┌────────

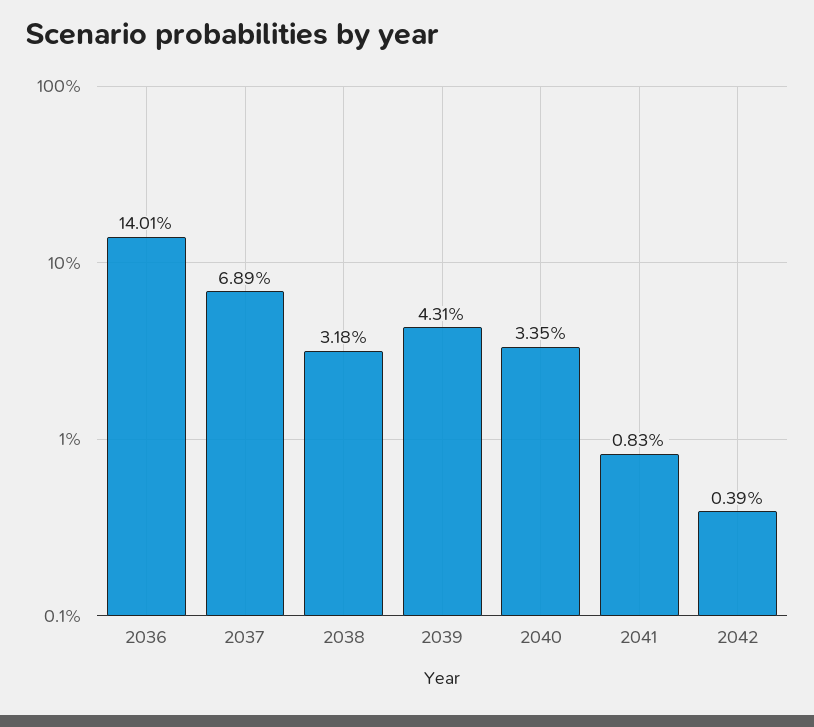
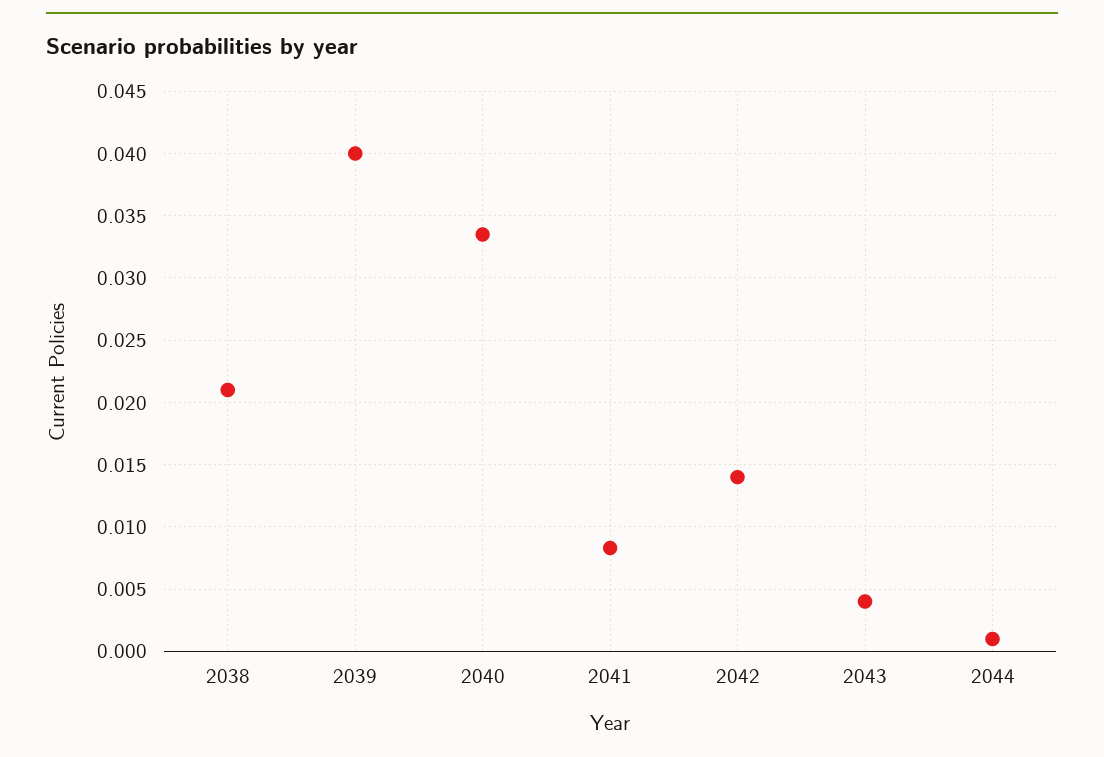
2036: 0.1401 -> none
2037: 0.0689 -> none
2038: 0.0318 -> 0.021
2039: 0.0431 -> 0.04
2042: 0.0039 -> 0.014
2043: none -> 0.004
2044: none -> 0.001

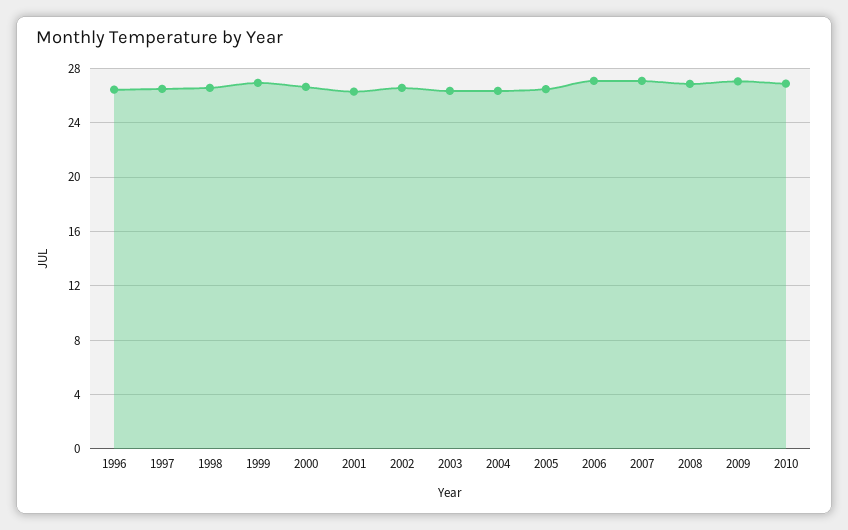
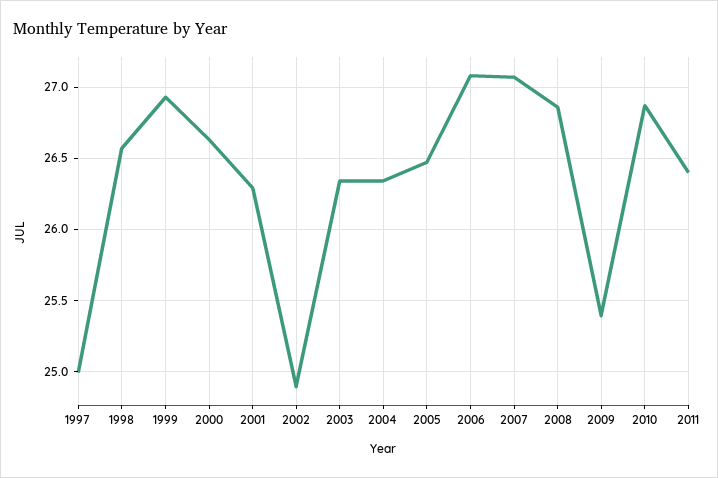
1996: 26.5 -> none
1997: 26.5 -> 25
2002: 26.5 -> 24.9
2009: 27 -> 25.4
2011: none -> 26.4

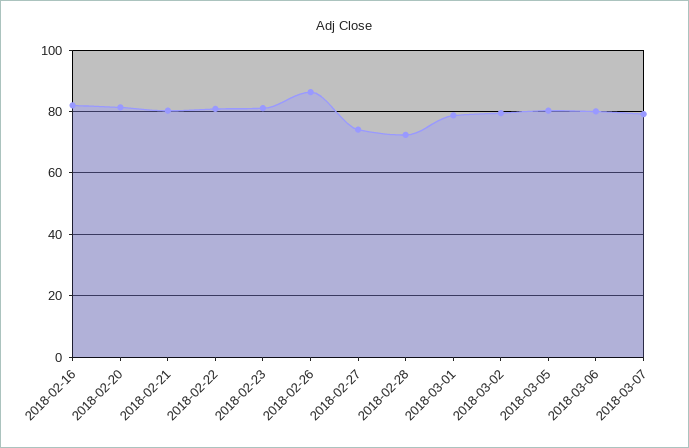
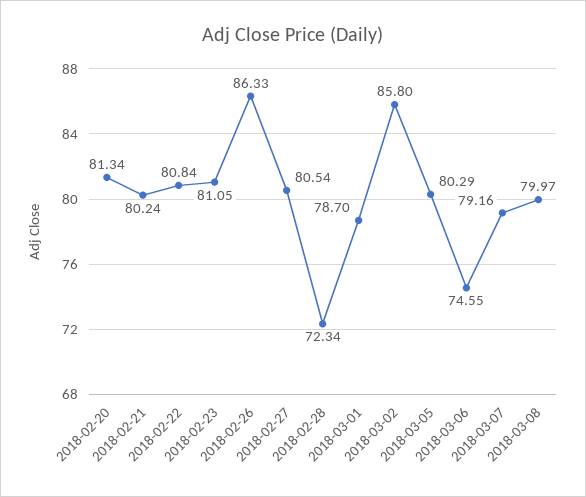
2018-02-16: 82 -> none
2018-02-27: 74 -> 80.54
2018-03-02: 80 -> 85.8
2018-03-06: 80 -> 74.55
2018-03-08: none -> 79.97

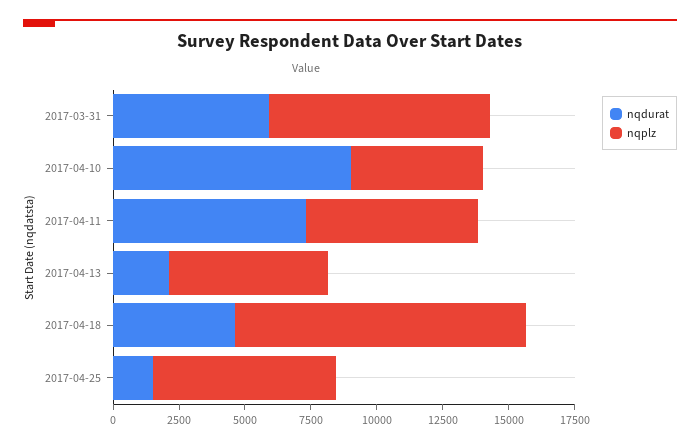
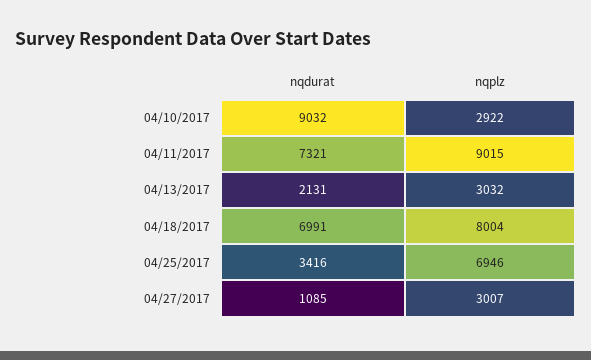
nqdurat, 2017-03-31: 6000 -> none
nqplz, 2017-03-31: 8500 -> none
nqplz, 2017-04-10: 5000 -> 2922
nqplz, 2017-04-11: 6500 -> 9015
nqplz, 2017-04-13: 6000 -> 3032
nqdurat, 2017-04-18: 4500 -> 6991
nqplz, 2017-04-18: 11000 -> 8004
nqdurat, 2017-04-25: 1500 -> 3416
nqdurat, 04/27/2017: none -> 1085
nqplz, 04/27/2017: none -> 3007

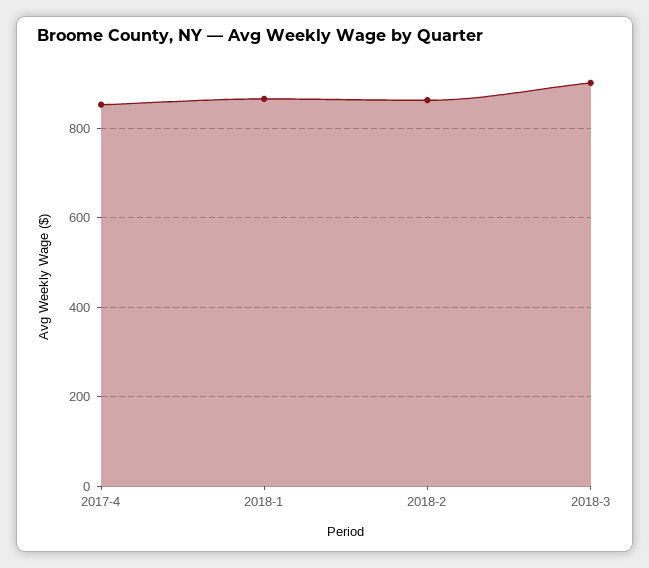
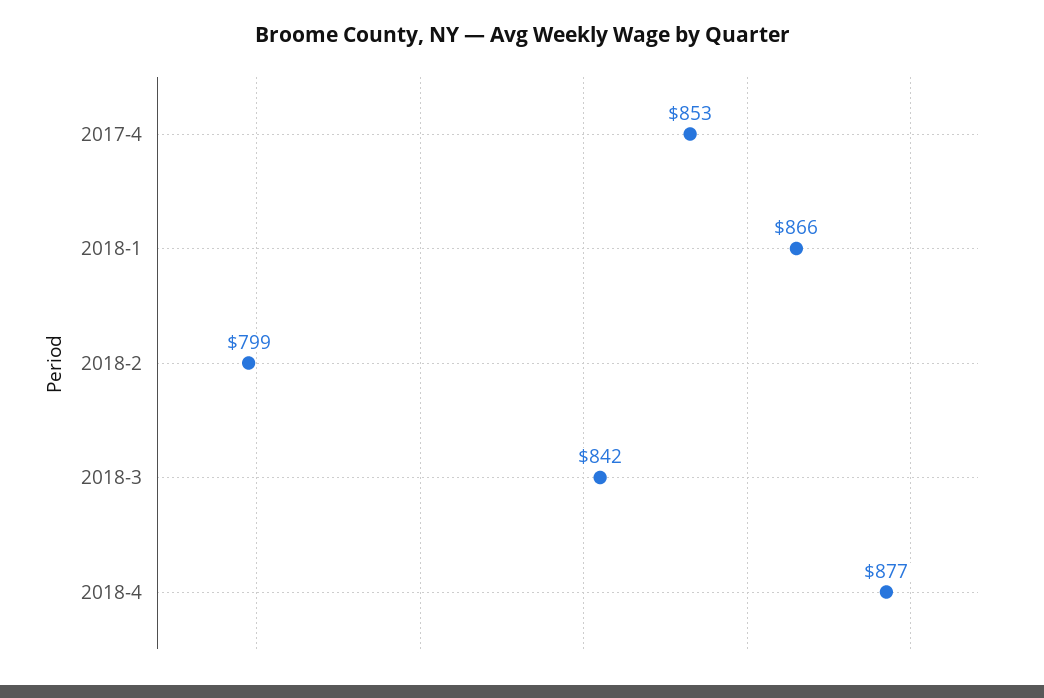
2018-2: 860 -> 799
2018-3: 900 -> 842
2018-4: none -> 877

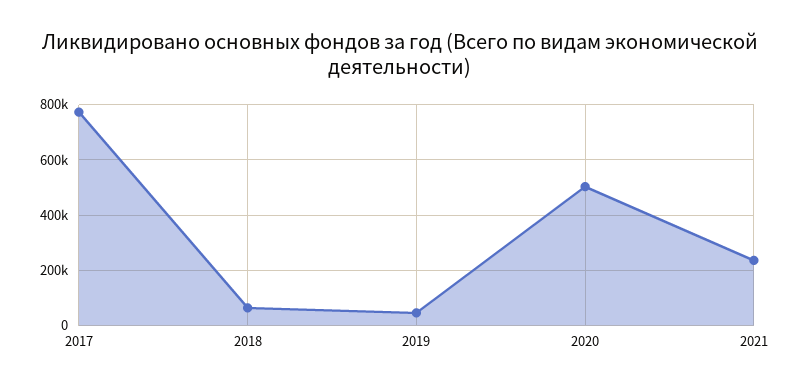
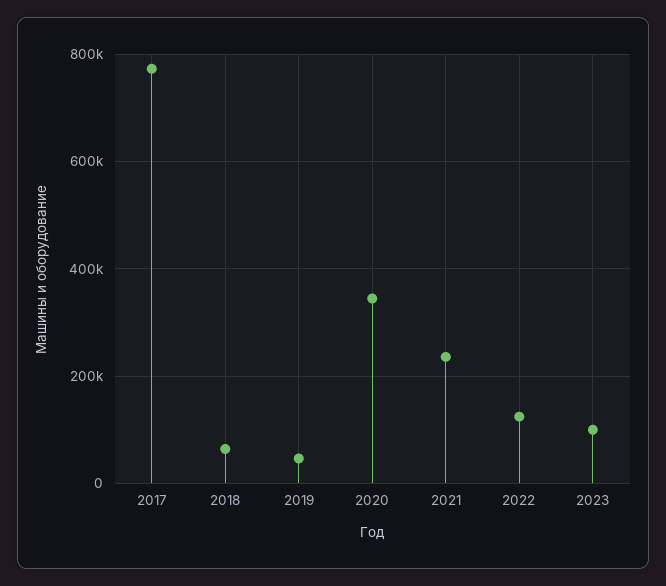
2020: 500000 -> 340000
2022: none -> 120000
2023: none -> 100000

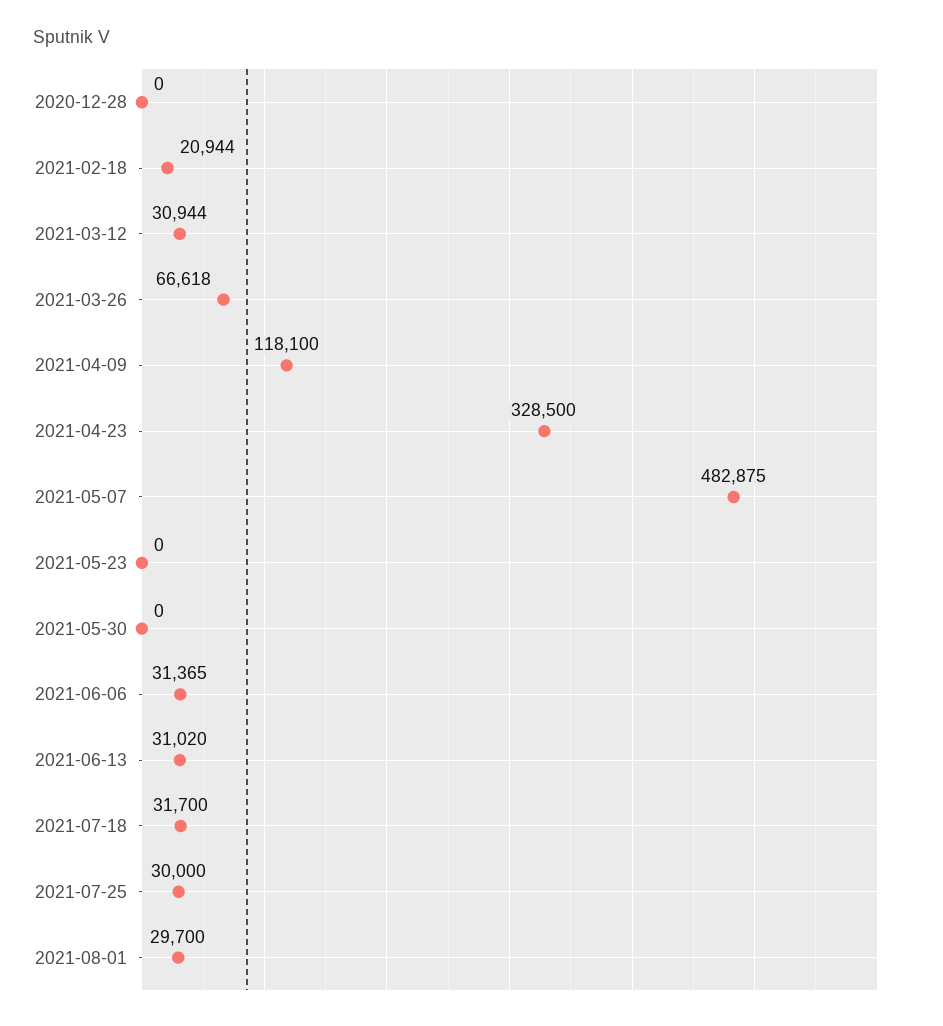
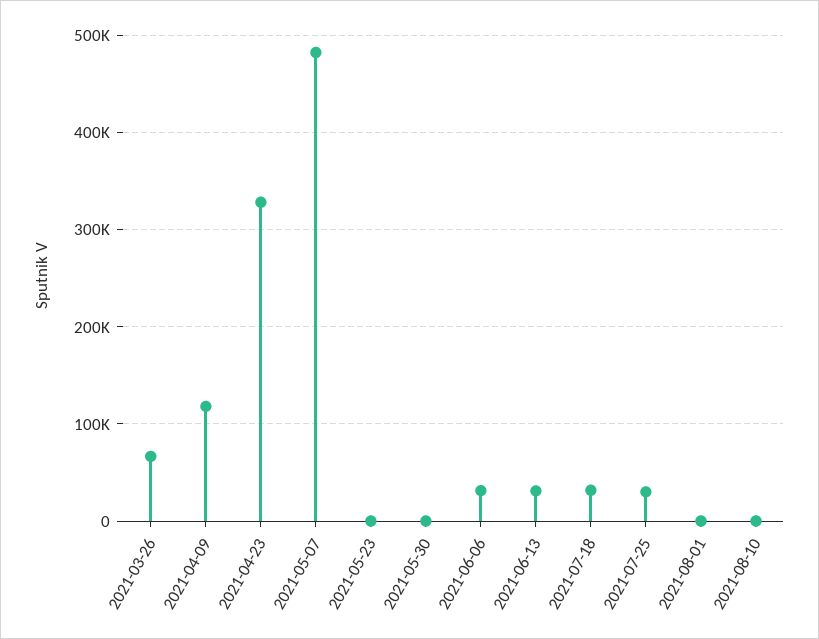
2020-12-28: 0 -> none
2021-02-18: 20944 -> none
2021-03-12: 30944 -> none
2021-08-01: 29700 -> 0
2021-08-10: none -> 0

└────────

All of the data above should be printed again exactly, though none of the pictures belong in the copy.

Solution to this task:
2036: 0.1401 -> none
2037: 0.0689 -> none
2038: 0.0318 -> 0.021
2039: 0.0431 -> 0.04
2042: 0.0039 -> 0.014
2043: none -> 0.004
2044: none -> 0.001

1996: 26.5 -> none
1997: 26.5 -> 25
2002: 26.5 -> 24.9
2009: 27 -> 25.4
2011: none -> 26.4

2018-02-16: 82 -> none
2018-02-27: 74 -> 80.54
2018-03-02: 80 -> 85.8
2018-03-06: 80 -> 74.55
2018-03-08: none -> 79.97

nqdurat, 2017-03-31: 6000 -> none
nqplz, 2017-03-31: 8500 -> none
nqplz, 2017-04-10: 5000 -> 2922
nqplz, 2017-04-11: 6500 -> 9015
nqplz, 2017-04-13: 6000 -> 3032
nqdurat, 2017-04-18: 4500 -> 6991
nqplz, 2017-04-18: 11000 -> 8004
nqdurat, 2017-04-25: 1500 -> 3416
nqdurat, 04/27/2017: none -> 1085
nqplz, 04/27/2017: none -> 3007

2018-2: 860 -> 799
2018-3: 900 -> 842
2018-4: none -> 877

2020: 500000 -> 340000
2022: none -> 120000
2023: none -> 100000

2020-12-28: 0 -> none
2021-02-18: 20944 -> none
2021-03-12: 30944 -> none
2021-08-01: 29700 -> 0
2021-08-10: none -> 0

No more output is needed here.